— Exercise details —
Which lines of the data below hold "serif"? Copy each of them.

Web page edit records

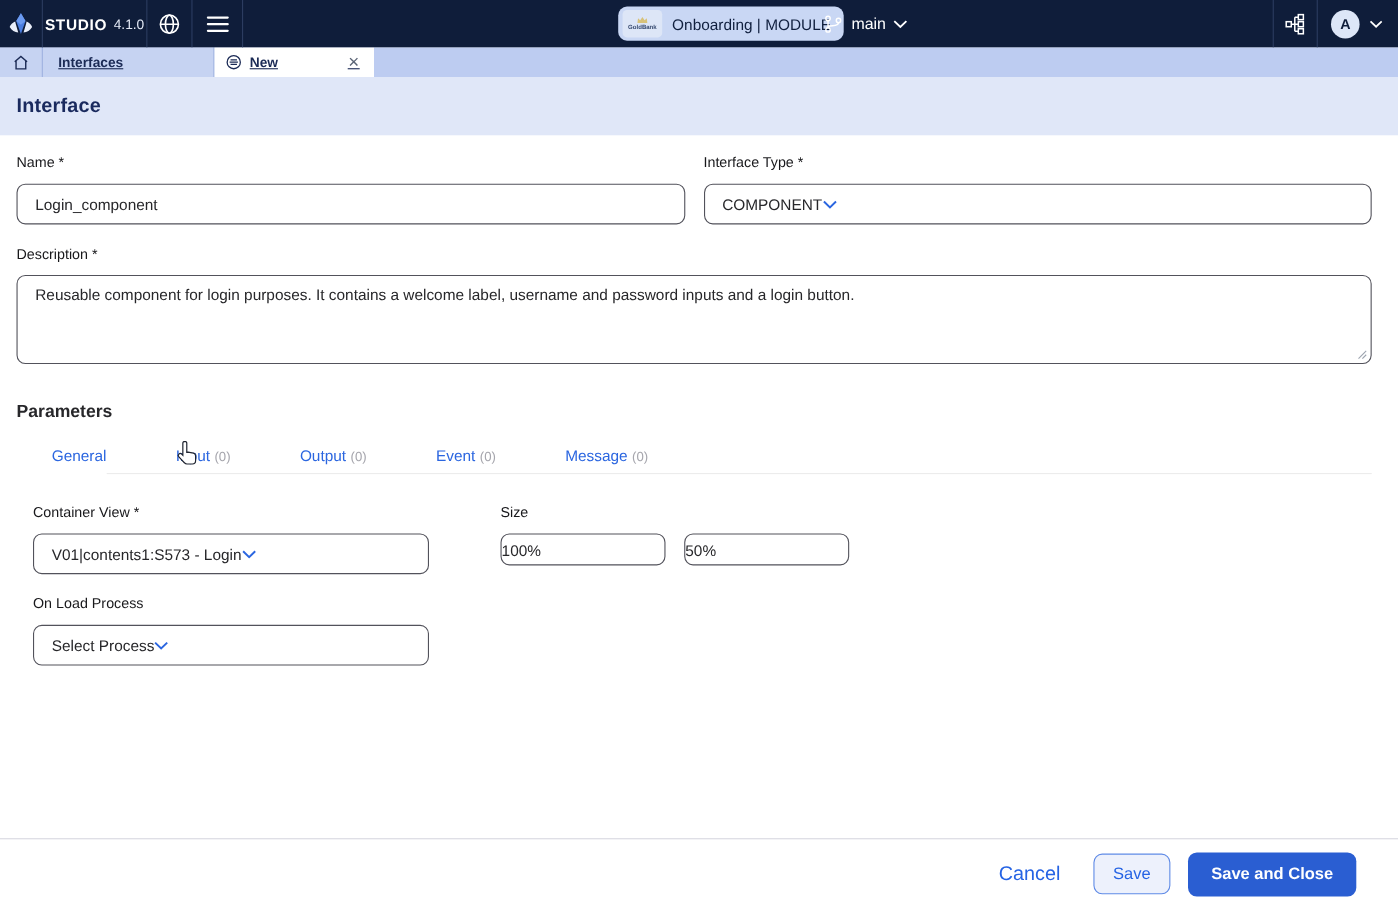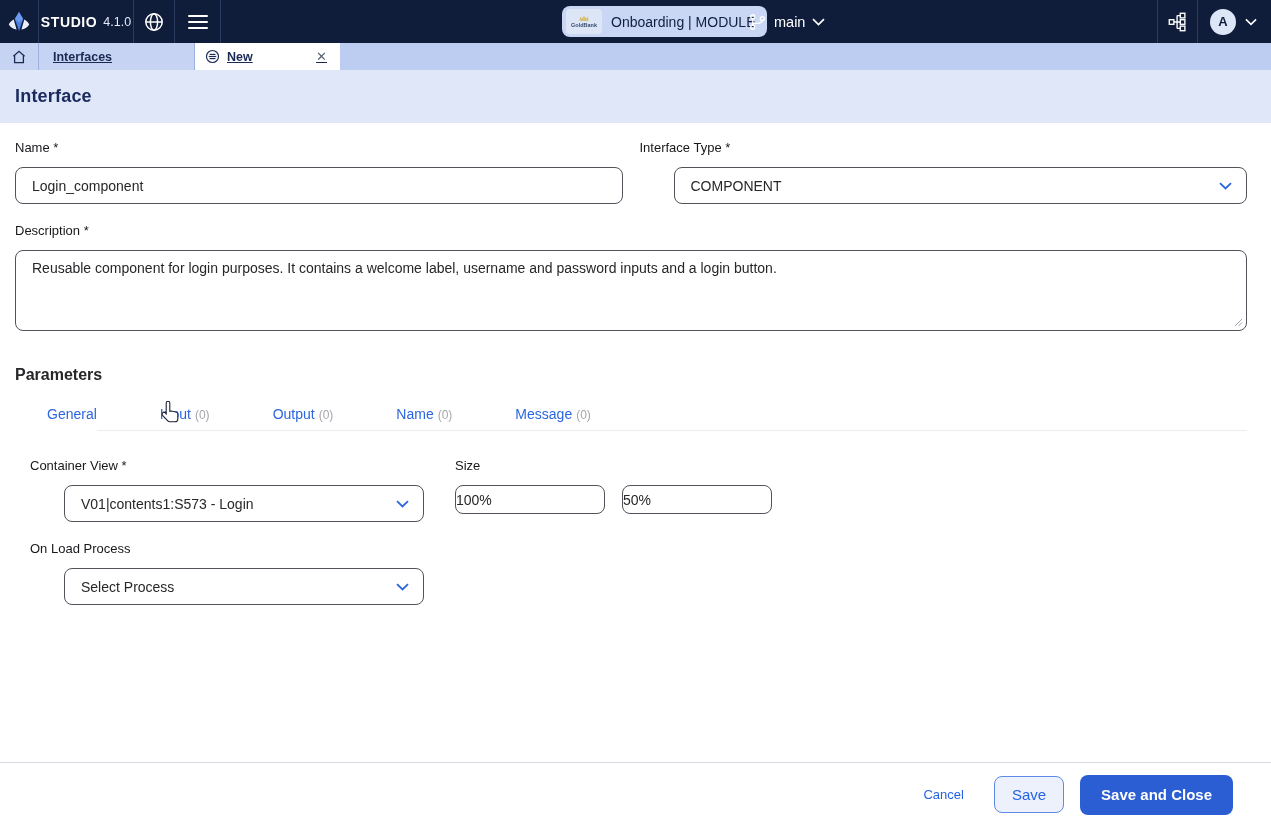--- a/index.html
+++ b/index.html
@@ -57,8 +57,8 @@
   .text-input, .select-box, .textarea-box {
     border:1px solid #52525b; border-radius:8px; background:#fff; font-family:"Liberation Sans",sans-serif; }
   .text-input { width:100%; height:37px; padding:0 16px; font-size:14px; color:#27272a; outline:none; }
-  .select-box { height:37px; display:flex; align-items:center; justify-content:space-between; padding:0 14px 0 16px;
-    font-size:14px; color:#27272a; cursor:pointer;margin-left:34px; }
+  .select-box { height:37px; display:flex; align-items:center; justify-content:flex-start; padding:0 14px 0 16px;
+    font-size:14px; color:#27272a; cursor:pointer; }
   .desc-wrap { position:relative; margin-top:19px; }
   .textarea-box { width:100%; height:81px; padding:9px 16px; font-size:14px; color:#27272a; resize:none; outline:none; display:block; }
   .resize-grip { position:absolute; right:4px; bottom:4px; }

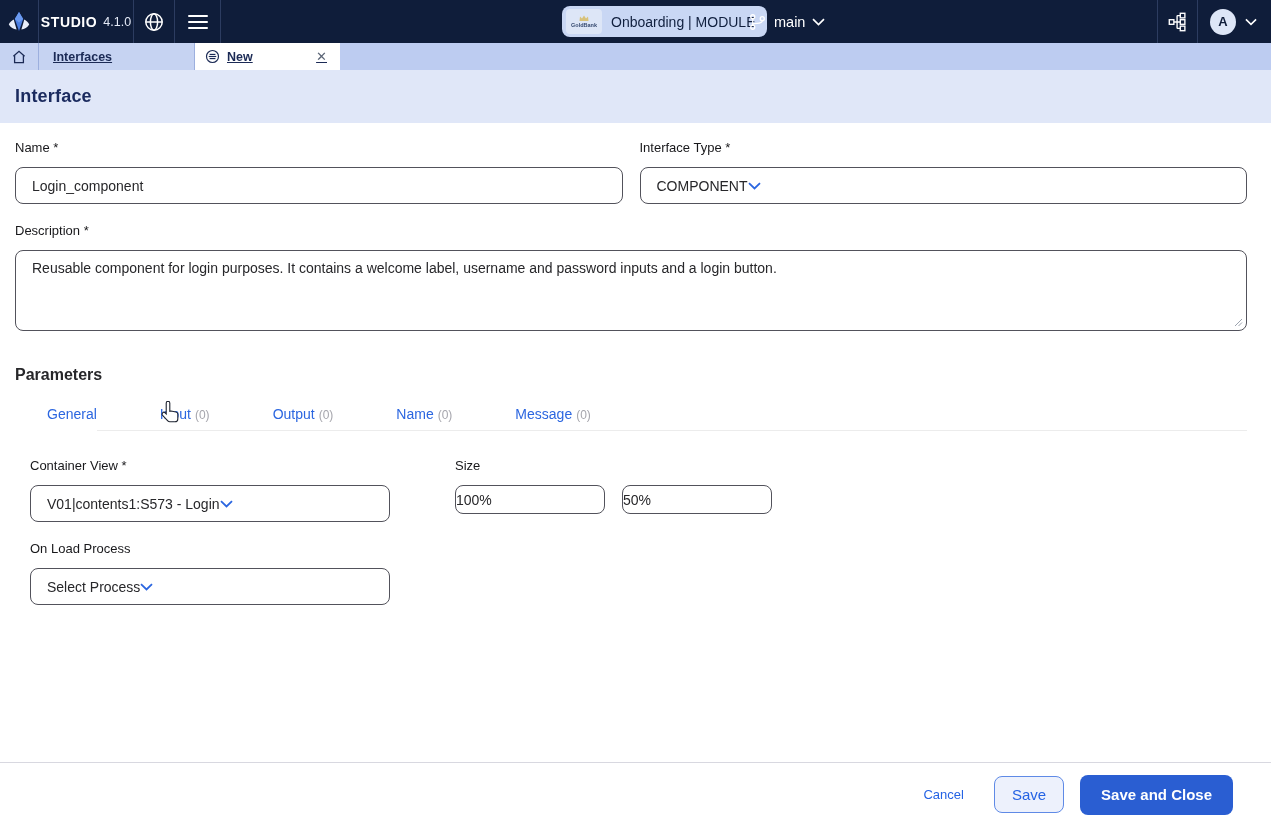--- a/index.html
+++ b/index.html
@@ -236,7 +236,7 @@
           <span>Output</span><span class="count">(0)</span>
         </span>
         <span class="ptab">
-          <span>Name</span><span class="count">(0)</span>
+          <span>Event</span><span class="count">(0)</span>
         </span>
         <span class="ptab">
           <span>Message</span><span class="count">(0)</span>

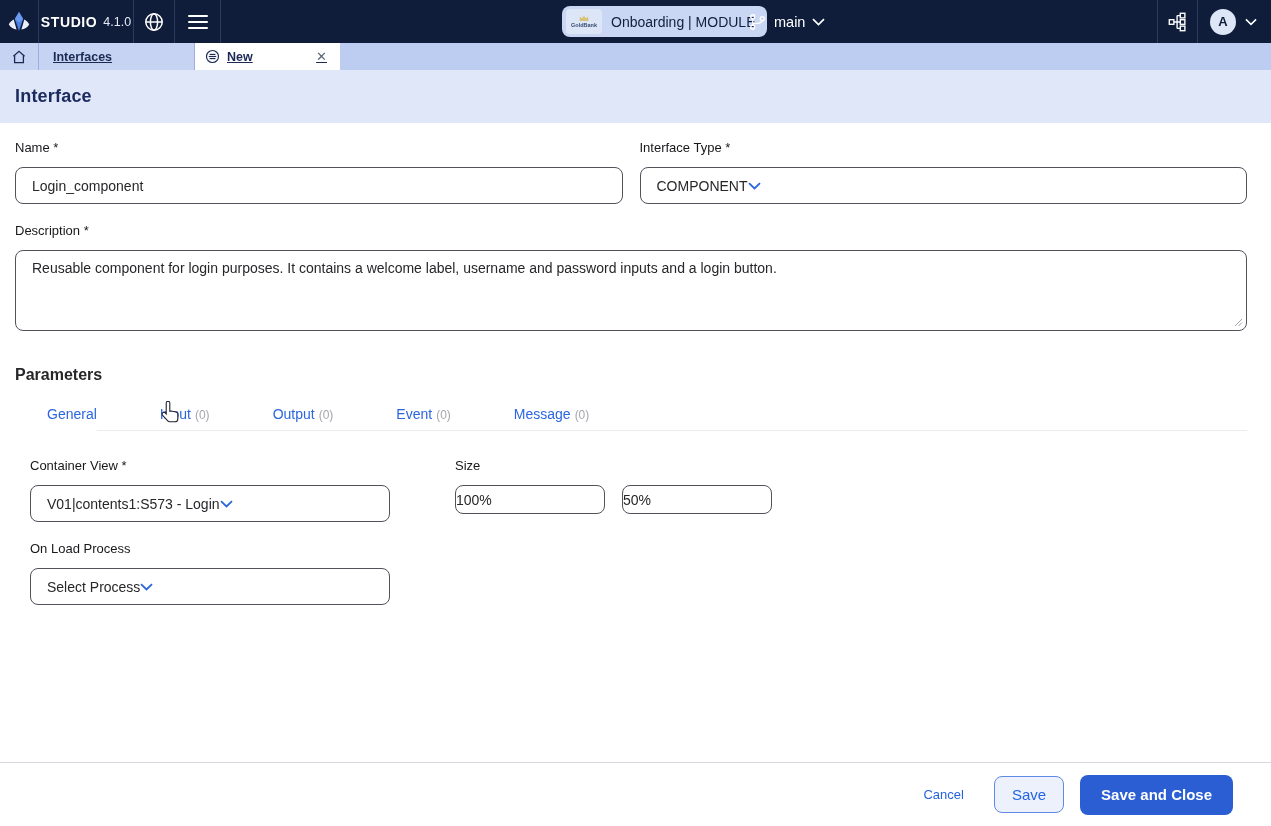--- a/index.html
+++ b/index.html
@@ -83,7 +83,7 @@
   
   .footer { position:absolute; left:0; right:0; bottom:0; height:64px; border-top:1px solid #d8d8e0; background:#fff;
     display:flex; align-items:center; justify-content:flex-end; padding-right:38px; gap:16px; }
-  .link-btn { color:#2563e4; font-size:13px; background:none; border:none; cursor:pointer; margin-right:14px;
+  .link-btn { color:#2563e4; font-size:18px; background:none; border:none; cursor:pointer; margin-right:14px;
     font-family:"Liberation Sans",sans-serif; }
   .btn-outline { height:37px; padding:0 17px; border:1px solid #5f8ae6; background:#edf1fc; color:#2563e4;
     font-size:15px; border-radius:8px; cursor:pointer; font-family:"Liberation Sans",sans-serif; }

— Finished task —
     border:1px solid #52525b; border-radius:8px; background:#fff; font-family:"Liberation Sans",sans-serif; }
     font-family:"Liberation Sans",sans-serif; }
     font-size:15px; border-radius:8px; cursor:pointer; font-family:"Liberation Sans",sans-serif; }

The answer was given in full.